The change between form 4042 (the wording of which was similar to the exclusion in Ledcor) and endorsement 4047 (the wording of which is similar to exclusion LEG 2/96 in Acciona) lies in the addition of a definition of the expression “resulting damage”. Like the text of exclusion LEG 2/96, that definition refers specifically to costs incurred to rectify the fault or defect if it had been discovered immediately before the damage occurred and if the damage had been rectified at that time. Exclusion LEG 2/96 underlies severability.

This exclusion proposes a method by which the faulty workmanship, which is excluded, on the one hand, and the damage, which is covered, on the other hand, can be delineated. Only those costs that are inherent in the proper performance of the work to rectify the faults or the defect before the damage occurs will be covered by the exclusion.

The decision in Acciona4 in connection with the application of exclusion LEG 2/96 proposes that the defect and the resulting damages be delineated as follows:

"… the excluded costs are only those costs that would have remedied or rectified the defect immediately before any consequential or resulting damage occurred, but the exclusion does not extend to exclude the cost of rectifying or replacing the damaged property itself; the excluded costs crystallize immediately prior to the damage occurring and are thus limited to those costs that would have prevented the damage from happening."

This approach implies that the exclusion crystallizes immediately before the damage but does not include the damage, which will, on the other hand, be covered5.

To the extent that the builder’s risk insurance market wants to adopt it, endorsement 4047 suggested by the IBC, like the text of exclusion LEG 2/96, makes it possible to delineate the faulty workmanship and consequential damage, precisely, at a point in time.

The Ledcor and Acciona approaches will help to reduce builder’s risk insurance litigation

The decisions of the Supreme Court in Ledcor and of the British Columbia Court of Appeal in Acciona are key decisions in respect of questions of coverage that arise under builder’s risk policies. The wording of the exclusions they analyzed differs significantly and the two approaches they suggest are different. However, these two decisions provide a clear and specific methodology for delineating the scope of the exclusions.

The approach based on the obligations set out in the contract suggested by the Supreme Court in Ledcor, like the approach based on severability suggested in Acciona, will make it possible to easily resolve some problems in applying faulty workmanship exclusion clauses in builder’s risk policies. These approaches will also reduce the volume of litigation.

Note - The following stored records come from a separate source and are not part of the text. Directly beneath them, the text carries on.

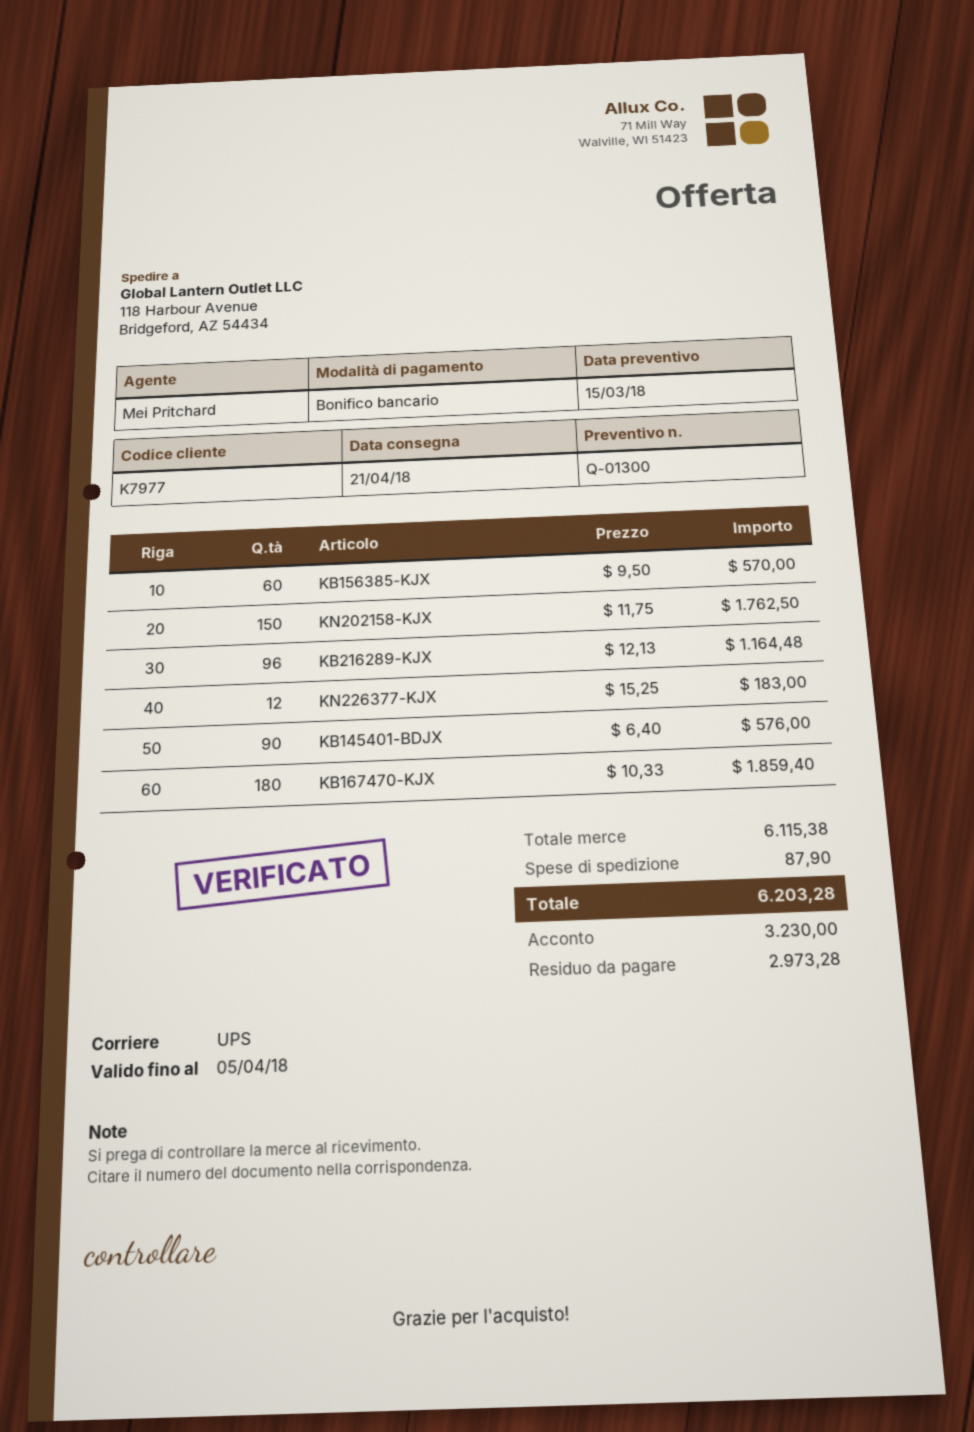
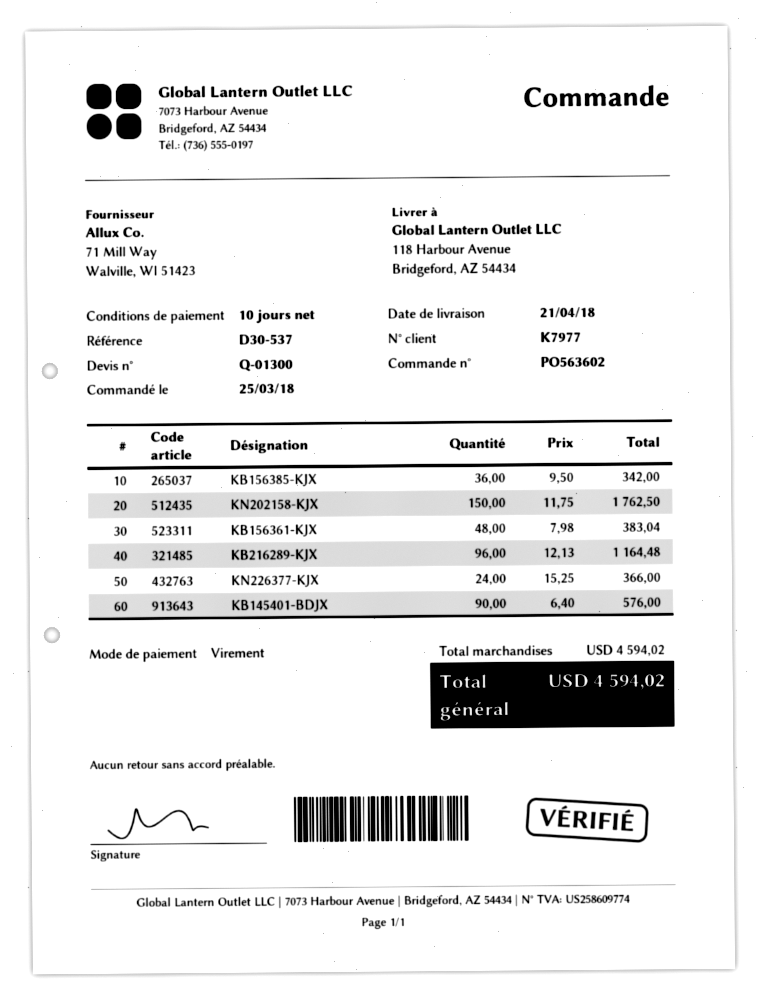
KB156385-KJX: 60 x 9.50 = 570.00 -> 36 x 9.50 = 342.00
KN226377-KJX: 12 x 15.25 = 183.00 -> 24 x 15.25 = 366.00
KB167470-KJX: 180 x 10.33 = 1859.40 -> none
KB156361-KJX: none -> 48 x 7.98 = 383.04
subtotal: 6115.38 -> 4594.02
shipping: 87.90 -> none
total: 6203.28 -> 4594.02

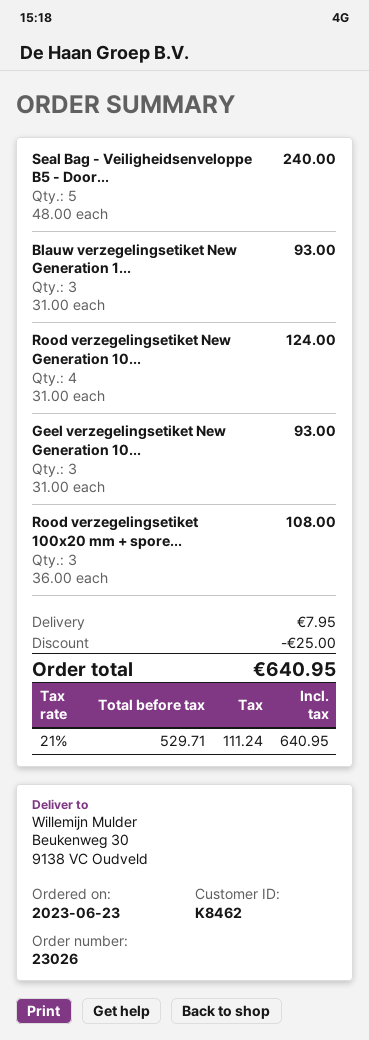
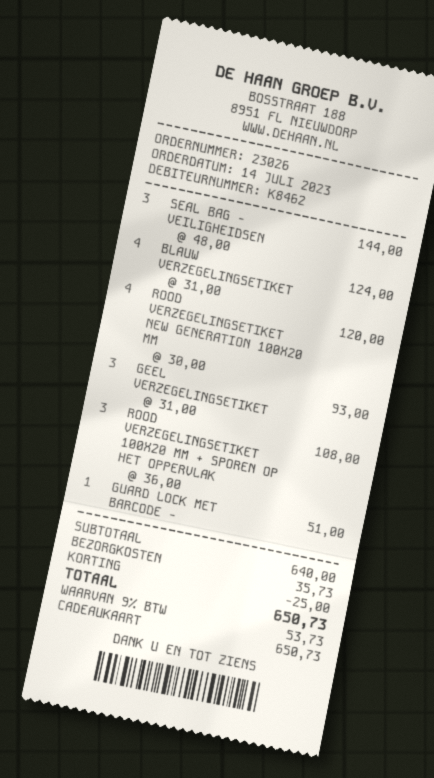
order date: 2023-06-23 -> 2023-07-14
Seal Bag - Veiligheidsenveloppe B5 - Door...: 5 x 48.00 = 240.00 -> 3 x 48.00 = 144.00
Blauw verzegelingsetiket New Generation 1...: 3 x 31.00 = 93.00 -> 4 x 31.00 = 124.00
Rood verzegelingsetiket New Generation 10...: 4 x 31.00 = 124.00 -> 4 x 30.00 = 120.00
GUARD LOCK MET BARCODE -: none -> 1 x 51.00 = 51.00
shipping: 7.95 -> 35.73
tax: 21% = 111.24 -> 9% = 53.73
total: 640.95 -> 650.73

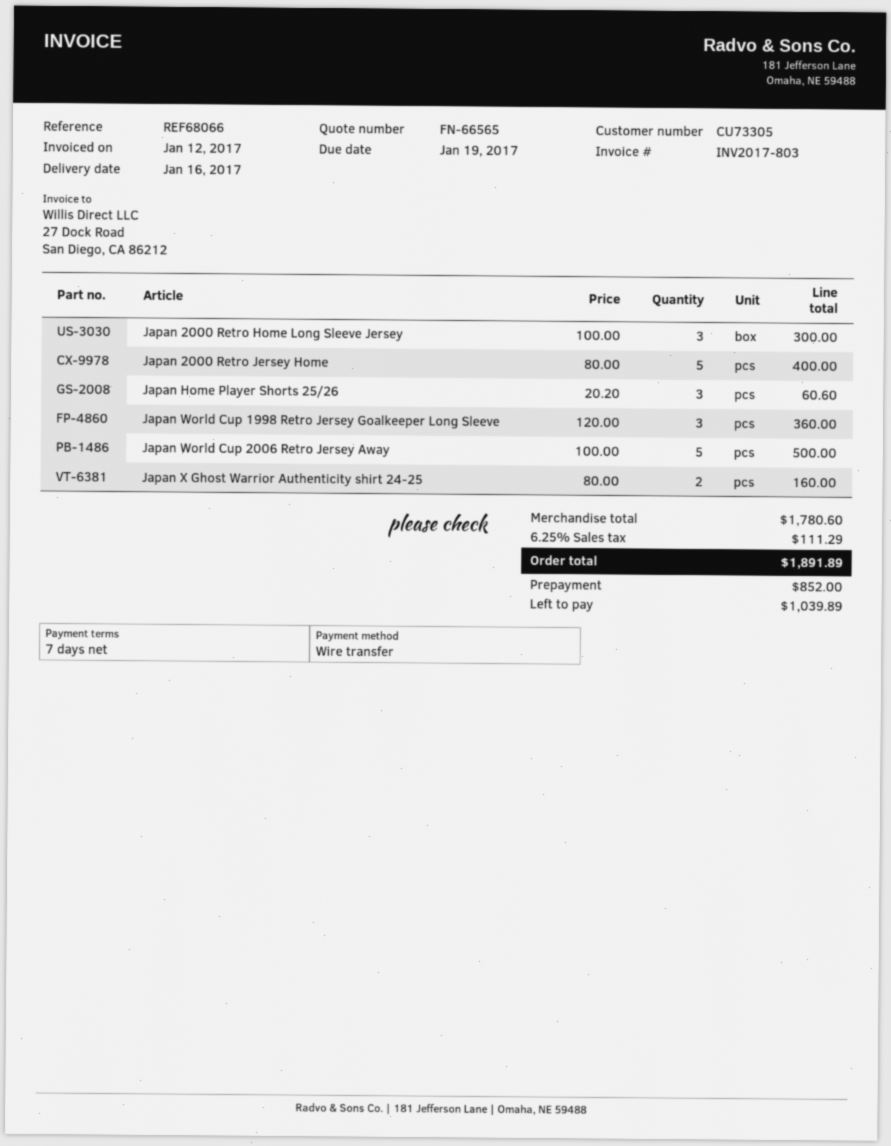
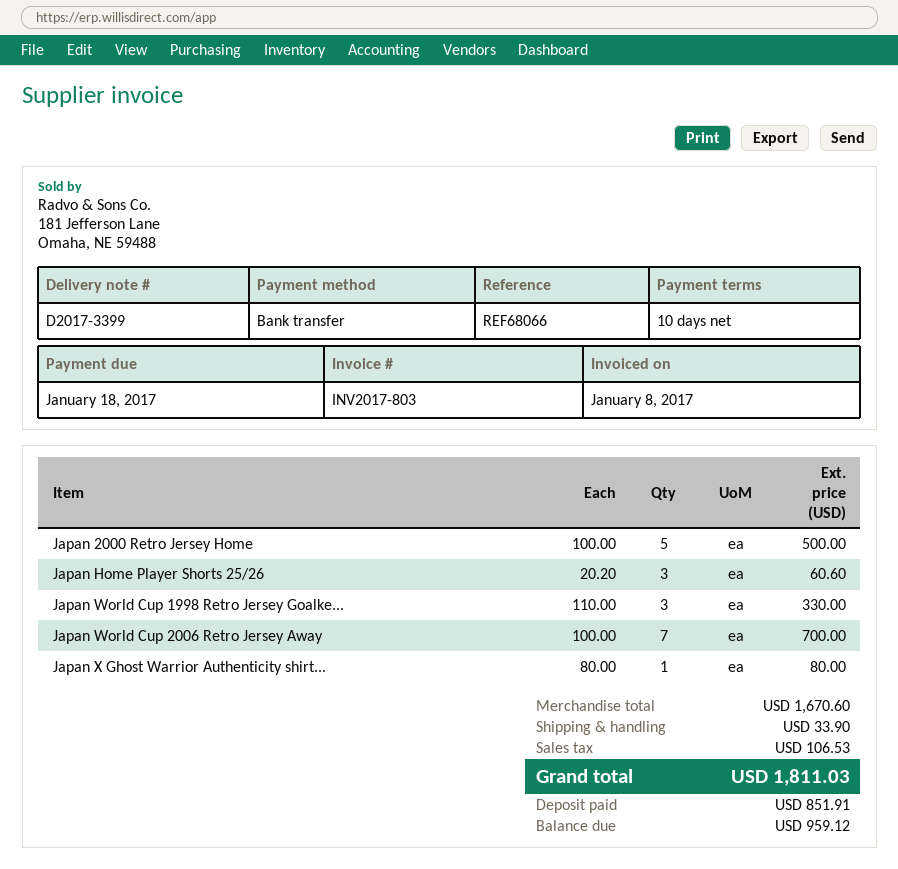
invoice date: 2017-01-12 -> 2017-01-08
payment terms: 7 days -> 10 days
due date: 2017-01-19 -> 2017-01-18
Japan 2000 Retro Home Long Sleeve Jersey: 3 x 100.00 = 300.00 -> none
Japan 2000 Retro Jersey Home: 5 x 80.00 = 400.00 -> 5 x 100.00 = 500.00
Japan World Cup 1998 Retro Jersey Goalkeeper Long Sleeve: 3 x 120.00 = 360.00 -> 3 x 110.00 = 330.00
Japan World Cup 2006 Retro Jersey Away: 5 x 100.00 = 500.00 -> 7 x 100.00 = 700.00
Japan X Ghost Warrior Authenticity shirt 24-25: 2 x 80.00 = 160.00 -> 1 x 80.00 = 80.00
subtotal: 1780.60 -> 1670.60
shipping: none -> 33.90
tax: 111.29 -> 106.53
total: 1891.89 -> 1811.03
deposit: 852.00 -> 851.91
balance: 1039.89 -> 959.12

If you have questions or would like to know whether the methods proposed in Ledcor and Accionaapply to your case, our specialists in construction insurance will be able to help you.

 

  1. Ledcor Construction Ltd. v. Northbridge Indemnity Insurance Company et al. [2016]¸2 SCR 23.
  2. This wording in Ledcor is similar to the wording suggested by the IBC in drafting a similar exclusion in form 4042 (builder’s risk insurance) 1998.
  3. Acciona Infrastructure Canada Inc. v. Allianz Global Risks US Insurance Company, 2015 BCCA 347. This decision of the British Columbia Court of Appeal is final; the case had been referred back by the SCC after the decision in Ledcorand was withdrawn before the hearing scheduled for June 2017.
  4. Supra, note 5.
  5. On this point, see Sharon C. Vogel, Journal of the Canadian College of Construction Lawyers 2016, The Evolution of Builder’s Risk Insurance in Canada: A Brave New World for Resulting Damages?